Cantaba, con una voz muy suave, una canción de un país lejano. La música volvía familiares a las palabras desconocidas. Parecía un fado para el alma, pero no tenía con él ninguna semejanza.
La canción decía, con las palabras veladas y la melodía humana, cosas que están en el alma de todos y que nadie conoce.

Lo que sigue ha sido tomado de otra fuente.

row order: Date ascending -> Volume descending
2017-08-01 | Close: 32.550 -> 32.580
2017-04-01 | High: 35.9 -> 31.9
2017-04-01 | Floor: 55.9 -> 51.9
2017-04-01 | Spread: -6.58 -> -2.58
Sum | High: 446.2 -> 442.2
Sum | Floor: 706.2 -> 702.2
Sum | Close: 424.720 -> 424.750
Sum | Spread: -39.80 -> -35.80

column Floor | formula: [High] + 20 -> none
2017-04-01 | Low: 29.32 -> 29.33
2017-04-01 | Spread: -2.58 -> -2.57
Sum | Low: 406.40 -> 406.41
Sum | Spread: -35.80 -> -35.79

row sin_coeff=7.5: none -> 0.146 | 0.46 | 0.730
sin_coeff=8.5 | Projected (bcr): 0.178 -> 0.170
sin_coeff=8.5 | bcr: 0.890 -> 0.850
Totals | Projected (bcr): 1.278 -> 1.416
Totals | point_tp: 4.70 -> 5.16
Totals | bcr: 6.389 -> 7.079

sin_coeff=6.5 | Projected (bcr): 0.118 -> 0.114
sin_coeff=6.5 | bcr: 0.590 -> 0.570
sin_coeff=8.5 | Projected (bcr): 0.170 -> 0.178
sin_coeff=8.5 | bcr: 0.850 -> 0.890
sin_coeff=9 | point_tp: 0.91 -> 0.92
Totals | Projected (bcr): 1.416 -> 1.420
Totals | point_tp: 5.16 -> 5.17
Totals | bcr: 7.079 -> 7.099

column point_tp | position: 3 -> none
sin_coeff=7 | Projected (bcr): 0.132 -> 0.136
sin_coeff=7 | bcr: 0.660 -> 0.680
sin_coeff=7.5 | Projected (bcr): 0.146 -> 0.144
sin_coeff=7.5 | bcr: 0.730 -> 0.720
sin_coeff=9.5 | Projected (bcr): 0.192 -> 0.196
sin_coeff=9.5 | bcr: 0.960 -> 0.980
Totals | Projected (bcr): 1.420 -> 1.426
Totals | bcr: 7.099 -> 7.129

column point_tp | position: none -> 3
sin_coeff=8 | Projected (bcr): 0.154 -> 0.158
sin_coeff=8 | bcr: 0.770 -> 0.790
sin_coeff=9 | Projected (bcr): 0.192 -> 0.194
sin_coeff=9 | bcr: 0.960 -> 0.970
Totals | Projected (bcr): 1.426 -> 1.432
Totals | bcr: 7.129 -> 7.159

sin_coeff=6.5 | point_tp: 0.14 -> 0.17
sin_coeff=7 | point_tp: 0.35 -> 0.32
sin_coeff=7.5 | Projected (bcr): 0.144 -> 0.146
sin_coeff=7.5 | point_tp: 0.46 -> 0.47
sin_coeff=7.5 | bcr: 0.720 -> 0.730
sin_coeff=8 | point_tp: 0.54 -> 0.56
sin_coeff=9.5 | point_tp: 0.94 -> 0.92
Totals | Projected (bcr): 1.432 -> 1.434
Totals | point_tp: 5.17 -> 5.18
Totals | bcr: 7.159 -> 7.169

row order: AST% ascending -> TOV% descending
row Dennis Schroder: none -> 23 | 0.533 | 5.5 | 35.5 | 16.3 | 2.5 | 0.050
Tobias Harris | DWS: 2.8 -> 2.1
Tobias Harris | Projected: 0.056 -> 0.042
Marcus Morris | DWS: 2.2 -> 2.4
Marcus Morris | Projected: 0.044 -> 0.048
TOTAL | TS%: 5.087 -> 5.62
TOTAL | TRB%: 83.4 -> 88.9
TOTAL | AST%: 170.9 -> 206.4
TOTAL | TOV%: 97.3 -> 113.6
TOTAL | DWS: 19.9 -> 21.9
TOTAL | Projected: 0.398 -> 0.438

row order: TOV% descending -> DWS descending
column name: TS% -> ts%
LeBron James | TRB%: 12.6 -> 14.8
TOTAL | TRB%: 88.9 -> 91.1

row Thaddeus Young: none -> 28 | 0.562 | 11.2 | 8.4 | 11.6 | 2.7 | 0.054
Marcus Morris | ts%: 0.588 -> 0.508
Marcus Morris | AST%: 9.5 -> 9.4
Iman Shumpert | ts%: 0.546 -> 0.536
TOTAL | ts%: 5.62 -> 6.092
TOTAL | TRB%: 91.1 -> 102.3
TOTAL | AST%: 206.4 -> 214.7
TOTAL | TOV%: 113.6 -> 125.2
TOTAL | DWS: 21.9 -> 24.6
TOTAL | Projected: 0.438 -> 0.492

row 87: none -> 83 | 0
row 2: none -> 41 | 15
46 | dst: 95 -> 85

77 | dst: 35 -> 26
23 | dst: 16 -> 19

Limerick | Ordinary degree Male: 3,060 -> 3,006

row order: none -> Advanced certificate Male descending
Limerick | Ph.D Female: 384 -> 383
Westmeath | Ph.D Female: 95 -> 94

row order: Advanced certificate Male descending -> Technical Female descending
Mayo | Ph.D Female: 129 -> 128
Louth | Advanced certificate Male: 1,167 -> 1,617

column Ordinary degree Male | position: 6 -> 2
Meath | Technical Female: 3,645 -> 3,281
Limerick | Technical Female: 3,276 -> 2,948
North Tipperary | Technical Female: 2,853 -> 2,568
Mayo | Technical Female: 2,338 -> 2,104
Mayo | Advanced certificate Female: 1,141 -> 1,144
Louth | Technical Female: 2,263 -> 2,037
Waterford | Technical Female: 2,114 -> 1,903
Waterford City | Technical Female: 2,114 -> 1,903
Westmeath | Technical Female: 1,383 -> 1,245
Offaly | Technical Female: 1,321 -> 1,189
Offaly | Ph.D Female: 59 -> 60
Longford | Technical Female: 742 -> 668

Cantaba él con una especie de somnolencia, ignorando con la mirada a los oyentes, en un pequeño éxtasis callejero.
La gente reunida le oía sin gran zumba visible. La canción era de todo el mundo, y las palabras hablaban a veces con nosotros, secreto oriental de alguna raza perdida. El ruido de la ciudad no se oía si le oíamos, y pasaban los coches tan cerca que uno me rozó el faldón de la chaqueta. Pero lo sentía y no lo oí. Había un absorción en el canto del desconocido que le hacía bien a lo que en nosotros sueña o no consigue. Era un acontecimiento callejero, y todos nos fijamos en que el policía había doblado la esquina despacio. Se acercó con la misma lentitud. Se quedó parado un rato detrás del chico de los paraguas, como quien ve algo. En aquel momento, el cantor se detuvo. Nadie dijo nada. Entonces intervino el policía.